In [1]:
# In this notebook, you learn:
#
# 1) What is likelihood?
# 2) What is Maximum Likelihood Estimation (MLE)? 
# 3) How to use likelihood in the context of our name generation problem?
# 4) How to evaluate the quality of the model using the concept of likelihood?
#
# Resources:
#
# 1) https://www.youtube.com/watch?v=ScduwntrMzc&t=41s
#       -- This video explains the concept of likelihood and several other related concepts.
# 2) https://www.youtube.com/watch?v=7kLHJ-F33GI&t=40s
#       -- This video explains the concept of Maximum Likelihood Estimation (MLE) and several other related concepts.
#       -- First 20 minutes of this video is enough to understand the concept of MLE.
#
# Please watch these videos before you proceed.

In [2]:
# Let's start with understanding Likelihood first.
#
# Let's say we have a coin that was flipped 'n' times and we observed heads 'h' times. Now, we want to estimate the 
# probability 'p' of getting heads when we flip the coin. We can use the likelihood function to estimate the probability.
#
# Likelihood shows how likely a particular probability 'p' (0.5 for example) is given the data we have. Higher the
# likelihood, more likely the particular probability value 'p' is.
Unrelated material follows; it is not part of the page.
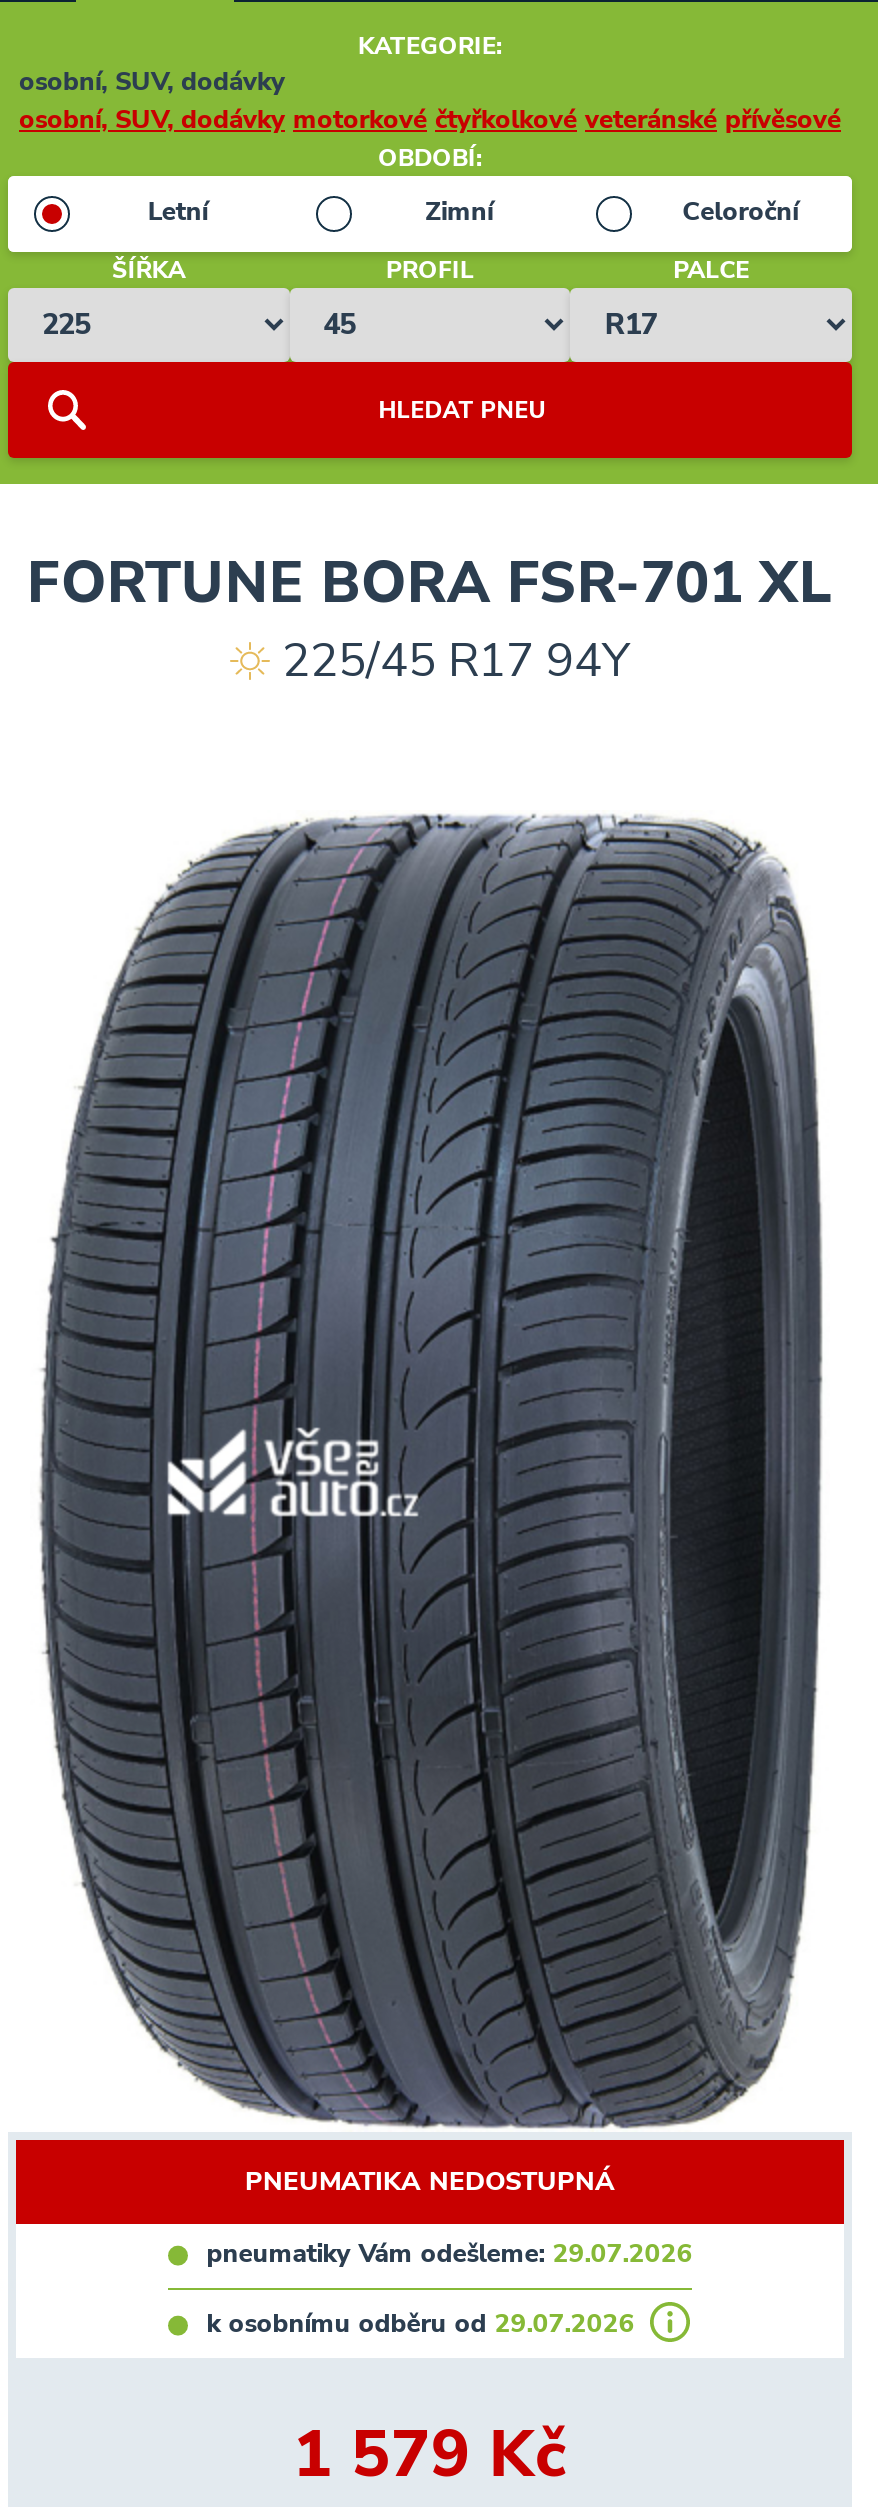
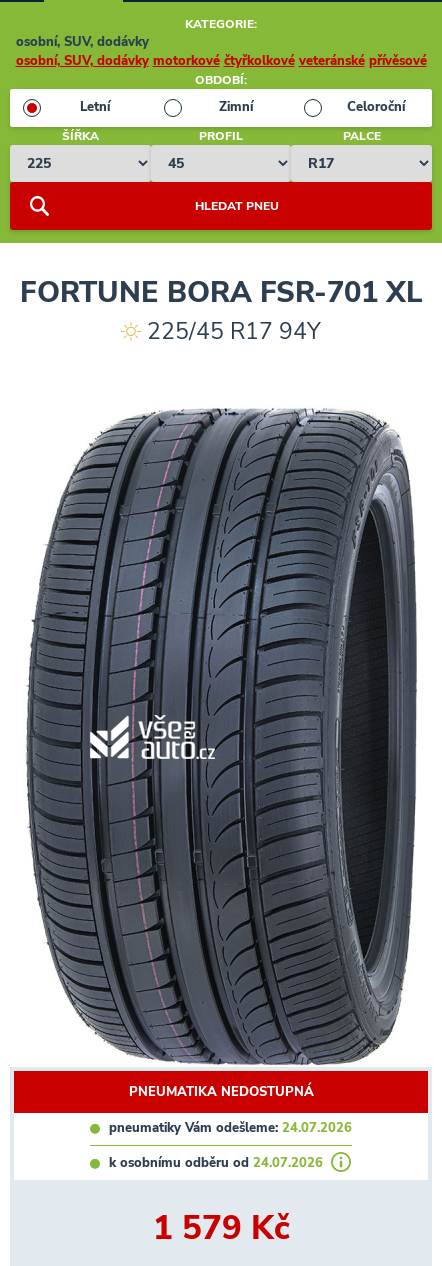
- pneumatiky Vám odešleme: 29.07.2026
+ pneumatiky Vám odešleme: 24.07.2026

- k osobnímu odběru od 29.07.2026
+ k osobnímu odběru od 24.07.2026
However, likelihood by itself doesn't give us very 
# useful information. It is the relative likelihood that is generally more useful. Relative likelihood is the ratio of 
# likelihood for two probability values (p). For example, if the likelihood of getting heads with probability 0.5 is 
# 0.1 and the likelihood of getting heads with probability 0.6 is 0.2, then the relative likelihood of getting heads
# with probability 0.6 is (0.2/0.1) = 2.0.
#
# For the case of coin flip, likelihood is defined as:
# Likelihood(p|data) = Probabability of observing the data given the heads probability is 'p'
#
# In general, let 'theta' be the population parameter (equivalent to 'p' in the coin flip example) and 'Y' be the data. 
# Then, the likelihood function is defined as:
# 
# Likelihood(theta|Y) = Probabaility of observing the data 'Y' given that the population parameter is 'theta'.
#
# Likelihood describes the extent to which the data supports any particular value of the population parameter. 
# Higher support corresponds to higher value of likelihood.
#
# Extending this concept to the case of multiple data points, the likelihood function is a function that relates the 
# population parameter to the data. Basically, likelihood function is just a mathematical function that takes in data,
# population parameter as input and returns the likelihood of the population parameter.
#
# NOTE: In most places (textbooks, blogs, ... etc), data is referred to as sample.

In [3]:
# In practice, there are usually multiple data points for the same population parameter. In such case, we need to use 
# all the data points to calculate the likelihood. In this case, the likelihood is the product of the likelihoods of 
# each data point. This turns out to be the product of the probabilities of observing each data point given the 
# population parameter.

Formally, likelihood is defined as:

$$L(\theta_{0};y) = Prob(Y=y;\theta=\theta_{0}) = f_{Y}(y;\theta_{0})$$

If it is a discrete probability distribution, then we use the probability mass function. <br>
If it is a continuous probability distribution, then we the probability density function. <br>

Generalizing this, likelihood function is defined as:

$$L(\theta) = L(\theta;y) = f_{Y}(y;\theta)$$

In general, Likelihood function is calculated as follows when there are multiple data points:

$$L(\theta;y) = \prod_{i=1}^{n} f_{Y}(y_{i};\theta)$$

In [4]:
# Now, let's extend the concept of likelihood to Maximum Likelihood Estimation (MLE).
# MLE provides the parameter values that make the observed sample most likely among all possible samples. Basically, 
# it says that the when the parameters are set to MLE values, the observed data is most the likely result to be 
# observed if an experiment is conducted. 
#
# MLE is referred as any of the following:
# 1) Maximum Likelihood Estimation
# 2) Maximum Likelihood Estimate
# 3) Maximum Likelihood Estimator 
#
# The MLE is calculated by maximizing the likelihood function with respect to the parameter. In other words, we find
# the parameter value that maximizes the likelihood function. This is done by taking the derivative of the likelihood
# function with respect to the parameter, setting it to zero and solving for the parameter.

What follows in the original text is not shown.